The Bitcoin amount seized -- 63.7, currently valued at $2.3 million after the price of Bitcoin tumbled -- amounted to 85% of the total ransom paid, which is the exact amount that the cryptocurrency-tracking firm Elliptic says it believes was the take of the affiliate who carried out the attack. The ransomware software provider, DarkSide, would have gotten the other 15%.

“The extortionists will never see this money,” said Stephanie Hinds, the acting U.S. attorney for the Northern District of California, where a judge approved the seizure warrant earlier Monday.

Ransomware attacks -- in which hackers encrypt a victim organization’s data and demand a hefty sum for returning the information -- have flourished. Last year was the costliest on record for such attacks. Hackers have targeted vital industries, as well as hospitals and police departments.

Ransomware attacks have become so mainstream that many major companies have bought into cyber insurance, but now that the number of attacks are increasing, insurance premiums are skyrocketing.

Weeks after the Colonial Pipeline attack, a ransomware attack attributed to REvil, a Russian-speaking gang that has made some of the largest ransomware demands on record in recent months, disrupted production at Brazil’s JBS SA, the world’s largest meat processing company.

The ransomware business has evolved into a highly compartmentalized racket, with labor divided among the provider of the software that locks data, ransom negotiators, hackers who break into targeted networks, hackers skilled at moving undetected through those systems and exfiltrating sensitive data -- and even call centers in India employed to threaten people whose data was stolen to pressure for extortion payments.

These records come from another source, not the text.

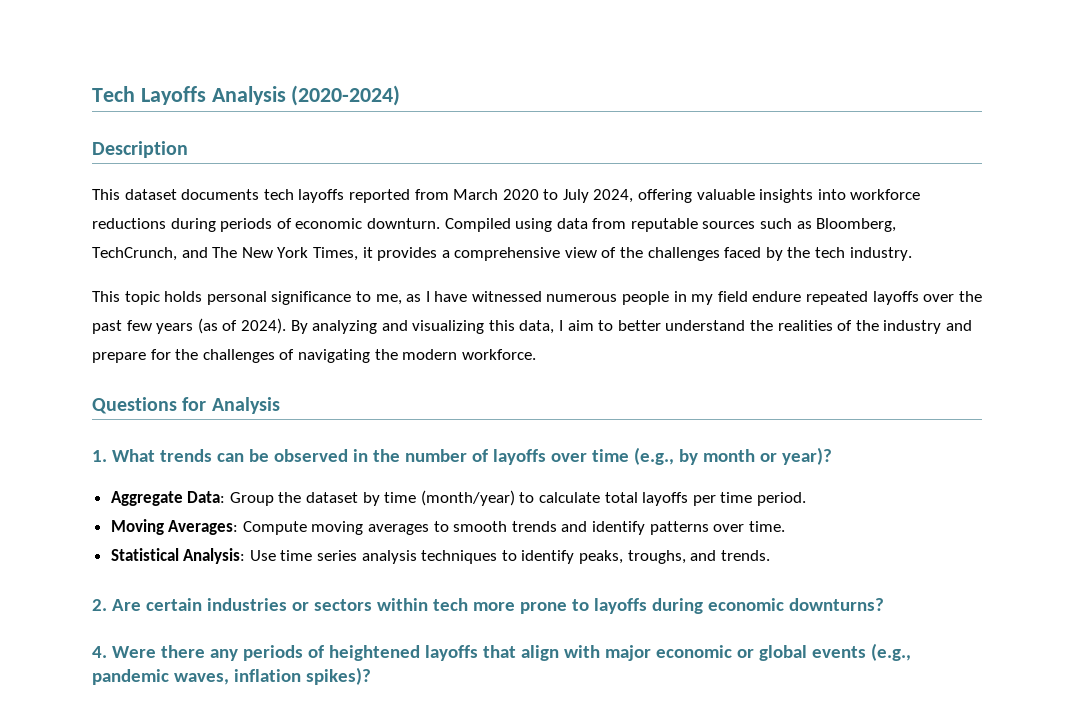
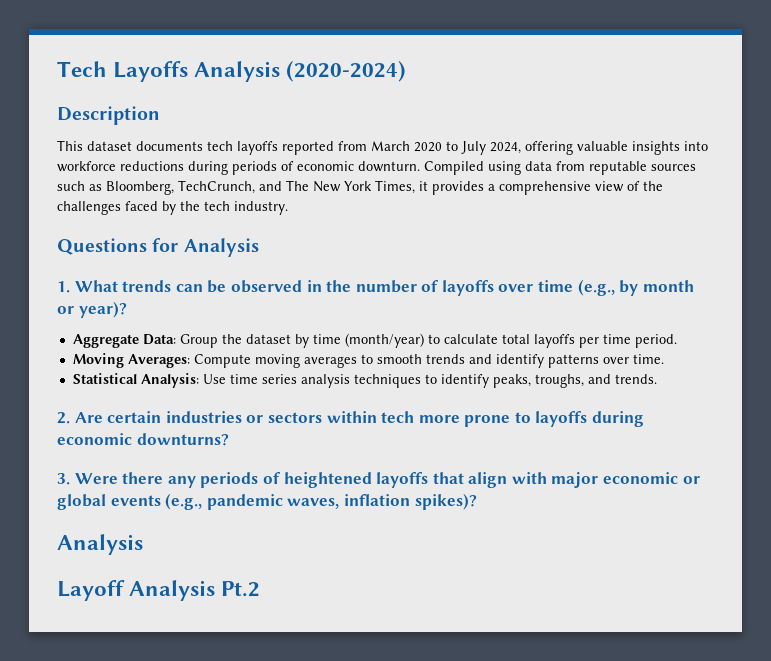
- This topic holds personal significance to me, as I have witnessed numerous people in my field endure repeated layoffs over the past few years (as of 2024). By analyzing and visualizing this data, I aim to better understand the realities of the industry and prepare for the challenges of navigating the modern workforce.
- 4. Were there any periods of heightened layoffs that align with major economic or global events (e.g., pandemic waves, inflation spikes)?
+ 3. Were there any periods of heightened layoffs that align with major economic or global events (e.g., pandemic waves, inflation spikes)?
+ Analysis
+ Layoff Analysis Pt.2

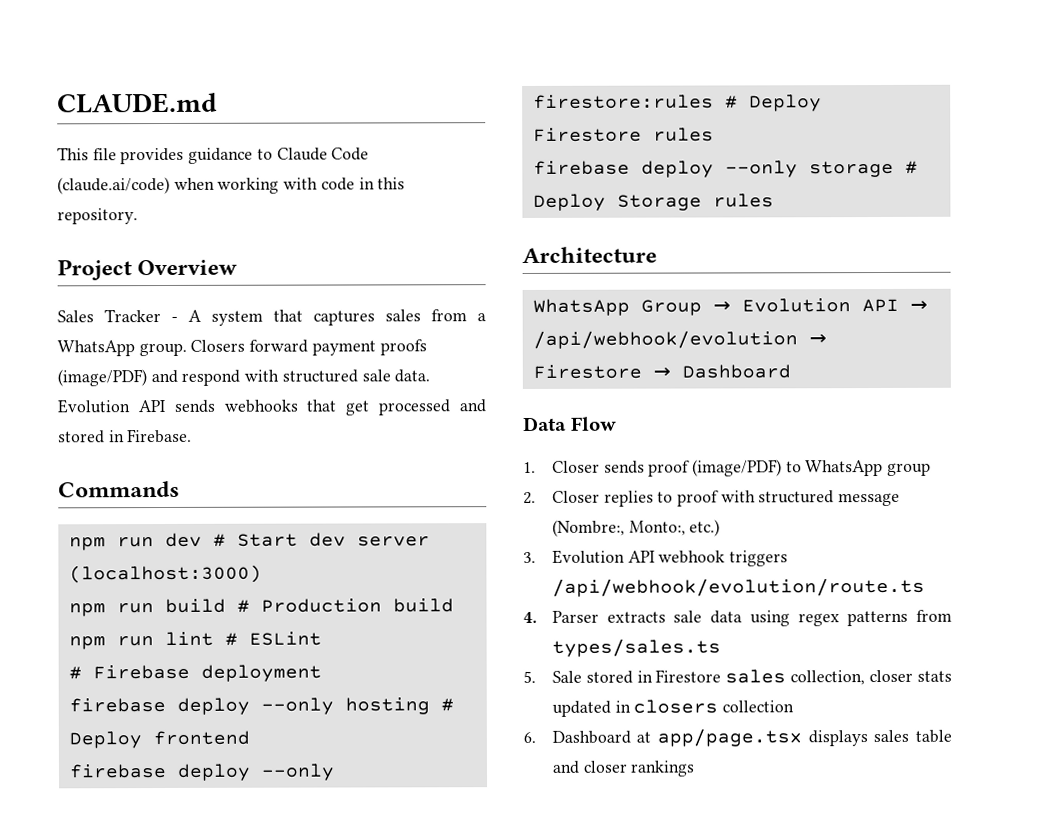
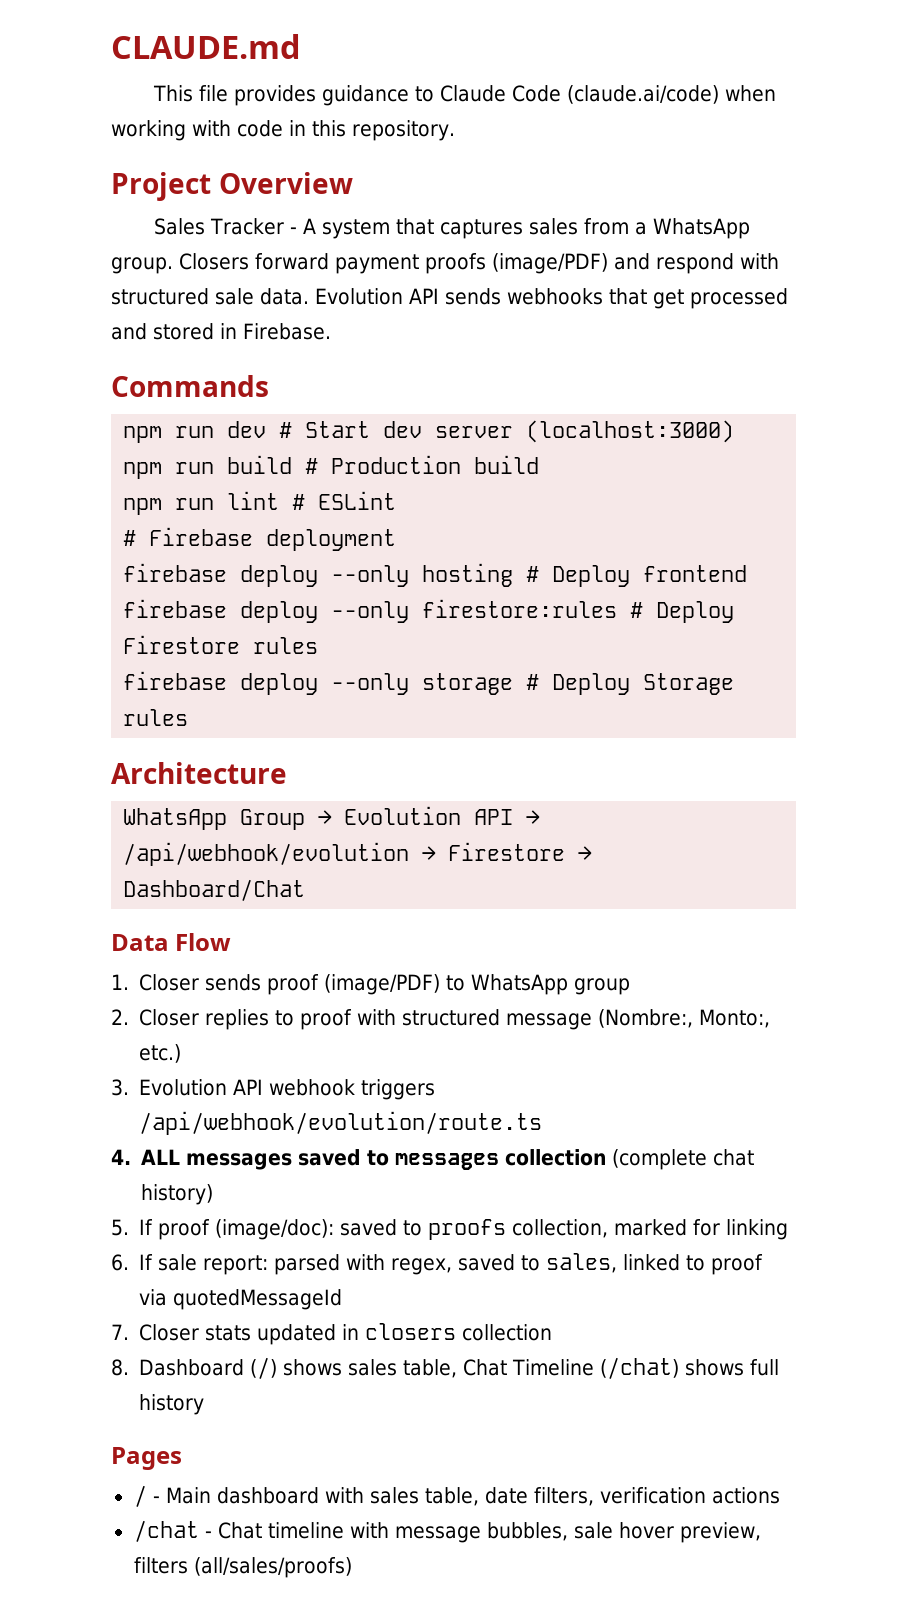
- WhatsApp Group → Evolution API → /api/webhook/evolution → Firestore → Dashboard
+ WhatsApp Group → Evolution API → /api/webhook/evolution → Firestore → Dashboard/Chat
- 4. Parser extracts sale data using regex patterns from types/sales.ts
- 5. Sale stored in Firestore sales collection, closer stats updated in closers collection
+ 4. ALL messages saved to messages collection (complete chat history)
+ 5. If proof (image/doc): saved to proofs collection, marked for linking
+ 6. If sale report: parsed with regex, saved to sales, linked to proof via quotedMessageId
+ 7. Closer stats updated in closers collection
- 6. Dashboard at app/page.tsx displays sales table and closer rankings
+ 8. Dashboard (/) shows sales table, Chat Timeline (/chat) shows full history
+ Pages
+ / - Main dashboard with sales table, date filters, verification actions
+ /chat - Chat timeline with message bubbles, sale hover preview, filters (all/sales/proofs)

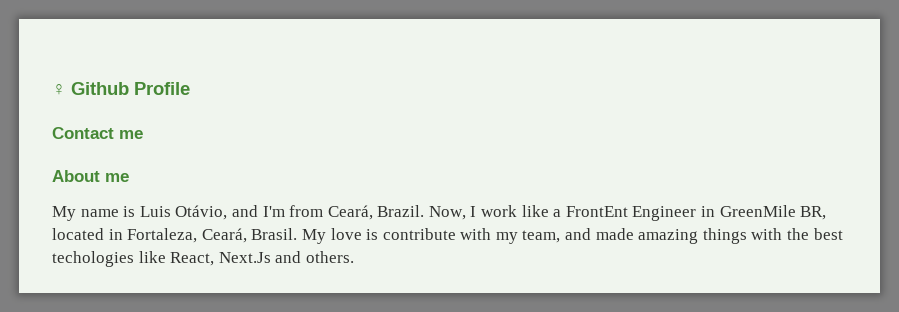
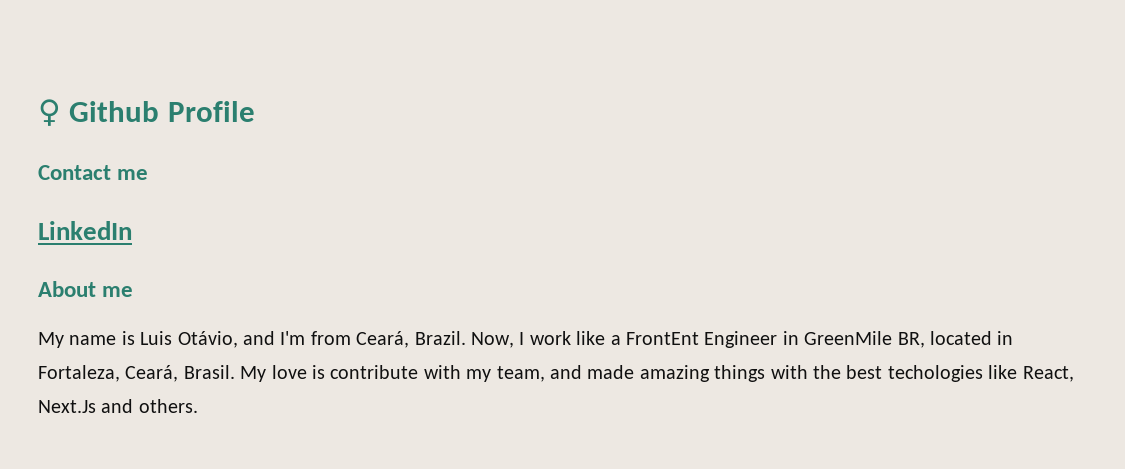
+ LinkedIn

Hamer said ransomware attacks are a very low effort crime for cybercriminals because the attacker does not physically have to be in the building of a business to cripple it.

“They will buy a list of computers and networks that have been compromised by some other group,” Hamer said.

Hamer said the list of compromised computers are typically purchased on the dark web as part of a mutual service.

“They actually buy the hacks. They buy the server time and support for their ransomware efforts. They pay a percentage of their profits and they pay a percentage of a monthly fee,” Hamer said. “It’s a service like an underground economy.”

Hamer said larger ransomware groups will hire computer programmers to do all the dirty work.

“They’ll hire people who have skills in that area, pay them a ridiculous amount and even offer them a profit share or a flat rate,” he said.

The Department of Justice is now treating ransomware complaints as cases of terrorism.